You can bet the farm there's some very attractive currency trading which coincides with the most recent paypal computer glitch which is now allowing PP to shore up that money market account to take advantage of the huge profits to made while the market is trading heavily. Once trading returns to normal the Paypal computer glitch will be retired until its needed once again.

In other words what I'm saying is that these paypal computer glitches are triggered intentionally. By activating a computer bug papal may acquire millions of dollars in an interest free loan at our expense, like they should worry over the grief they're causing people over their actions.

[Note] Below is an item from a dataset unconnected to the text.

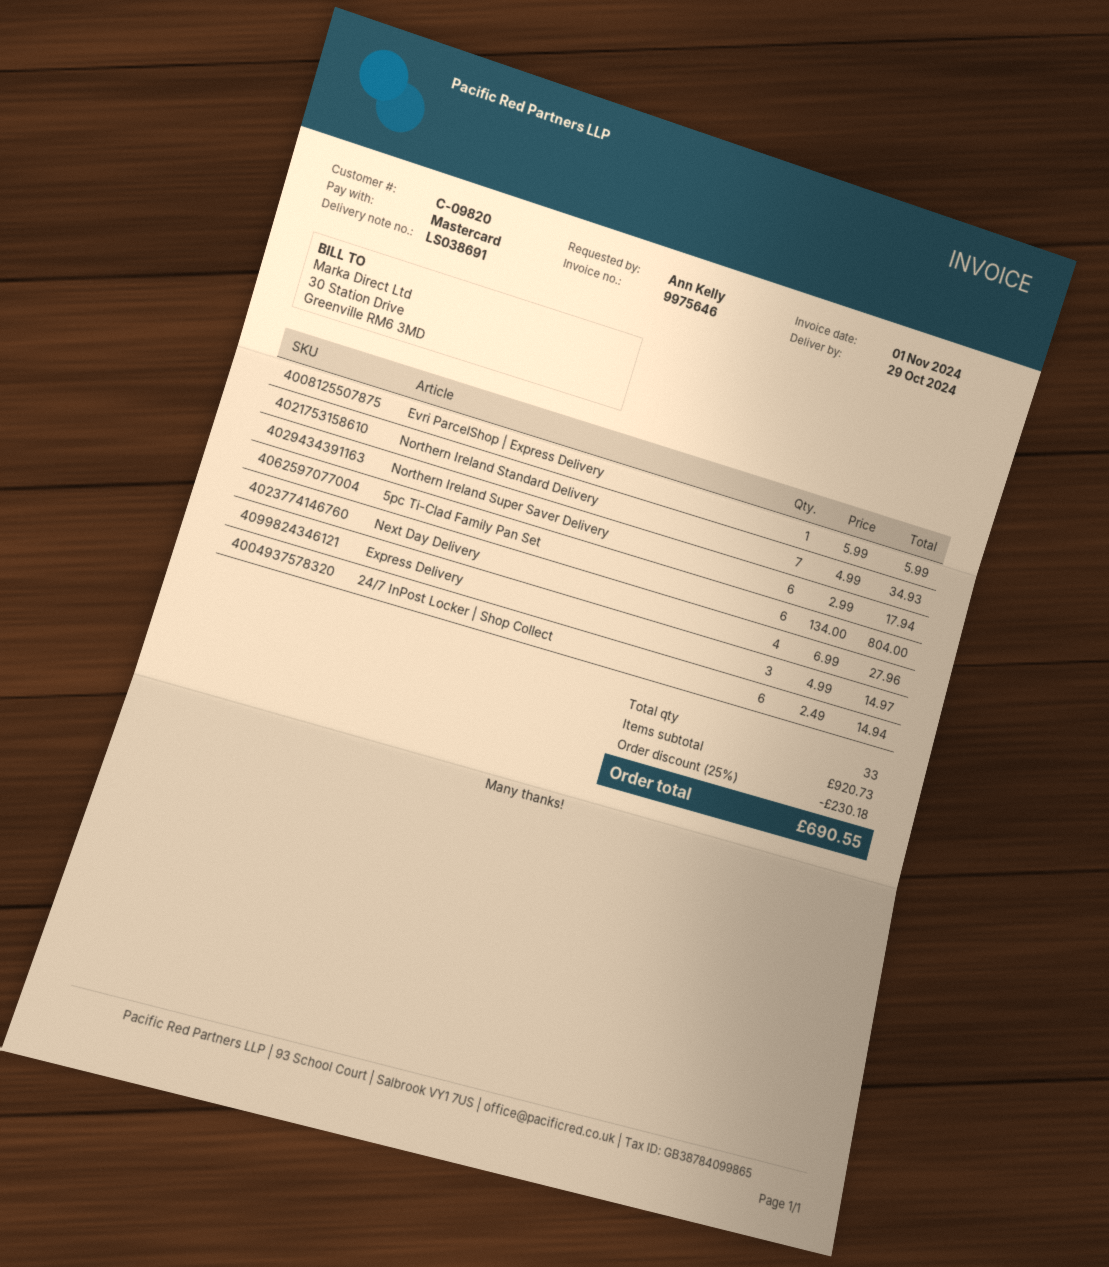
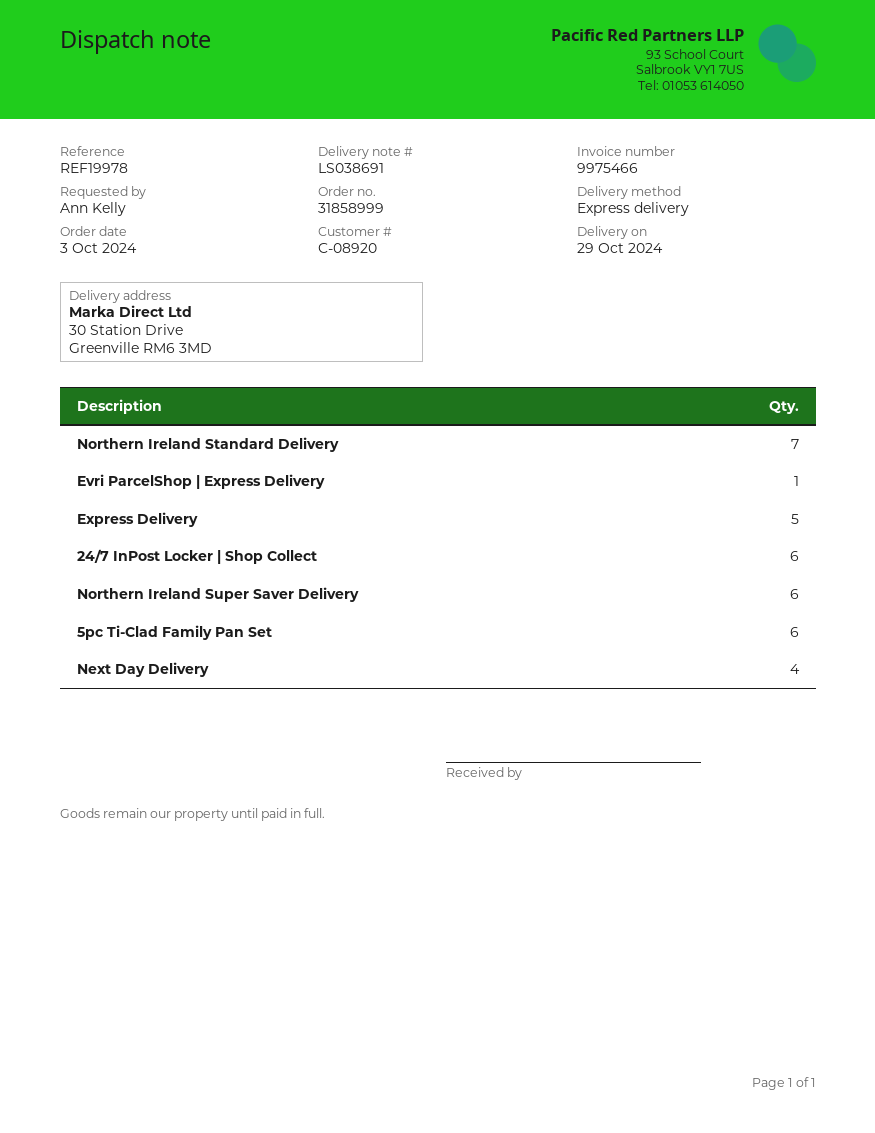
invoice number: 9975646 -> 9975466
customer number: C-09820 -> C-08920
Express Delivery: 3 -> 5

It is the perfect situation, anger blindsides the rational from seeing the truth.


----------



## rusty (Feb 19, 2013)

Paypal got my name and box number correct, how is it they screwed up on town and postal code when my primary shipping address states Elphinstone R0J0N0 as my address. Birnie is our previous home of which we have not resided at for over a year.

I have four auctions purchased going to the wrong address, for most this would have ended in a claim for goods not delivered. Fortunately I caught the mistake and made arrangements for the Post Mistress at Birnie to forward the packages.

This is cash paypal would have held while the dispute played itself out.


----------



## Anonymous (Feb 19, 2013)

rusty said:


> Paypal got my name and box number correct, how is it they screwed up on town and postal code when my primary shipping address states Elphinstone R0J0N0 as my address. Birnie is our previous home of which we have not resided at for over a year.
> 
> I have four auctions purchased going to the wrong address, for most this would have ended in a claim for goods not delivered. Fortunately I caught the mistake and made arrangements for the Post Mistress at Birnie to forward the packages.
> 
> This is cash paypal would have held while the dispute played itself out.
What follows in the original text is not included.